What the exercise asks. Here the answer should be the line with "and OpenAPI spec)" and all the lines after it through the end of the listing, each repeated exactly, and no other text.

Input data.
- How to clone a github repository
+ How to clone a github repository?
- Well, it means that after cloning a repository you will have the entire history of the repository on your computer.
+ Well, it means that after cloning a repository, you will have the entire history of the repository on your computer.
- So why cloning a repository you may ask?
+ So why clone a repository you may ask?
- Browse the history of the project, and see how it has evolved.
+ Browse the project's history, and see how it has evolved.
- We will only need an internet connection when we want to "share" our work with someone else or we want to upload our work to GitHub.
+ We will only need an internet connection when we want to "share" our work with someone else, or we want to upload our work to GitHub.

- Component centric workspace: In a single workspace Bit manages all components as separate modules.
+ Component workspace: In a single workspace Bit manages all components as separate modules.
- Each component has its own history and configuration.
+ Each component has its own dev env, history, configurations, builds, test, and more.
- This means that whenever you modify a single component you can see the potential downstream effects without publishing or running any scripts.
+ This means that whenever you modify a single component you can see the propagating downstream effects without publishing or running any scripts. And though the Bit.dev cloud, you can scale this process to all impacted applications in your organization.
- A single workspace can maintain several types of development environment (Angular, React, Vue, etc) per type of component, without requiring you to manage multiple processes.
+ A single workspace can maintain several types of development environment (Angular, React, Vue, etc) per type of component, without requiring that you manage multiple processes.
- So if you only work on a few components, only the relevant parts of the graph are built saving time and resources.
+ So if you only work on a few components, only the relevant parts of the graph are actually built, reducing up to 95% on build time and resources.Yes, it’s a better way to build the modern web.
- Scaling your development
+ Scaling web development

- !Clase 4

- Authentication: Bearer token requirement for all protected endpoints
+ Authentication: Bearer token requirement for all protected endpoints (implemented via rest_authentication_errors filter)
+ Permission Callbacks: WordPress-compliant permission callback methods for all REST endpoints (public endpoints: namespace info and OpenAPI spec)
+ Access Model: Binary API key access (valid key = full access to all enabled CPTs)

Your solution.
+ Permission Callbacks: WordPress-compliant permission callback methods for all REST endpoints (public endpoints: namespace info and OpenAPI spec)
+ Access Model: Binary API key access (valid key = full access to all enabled CPTs)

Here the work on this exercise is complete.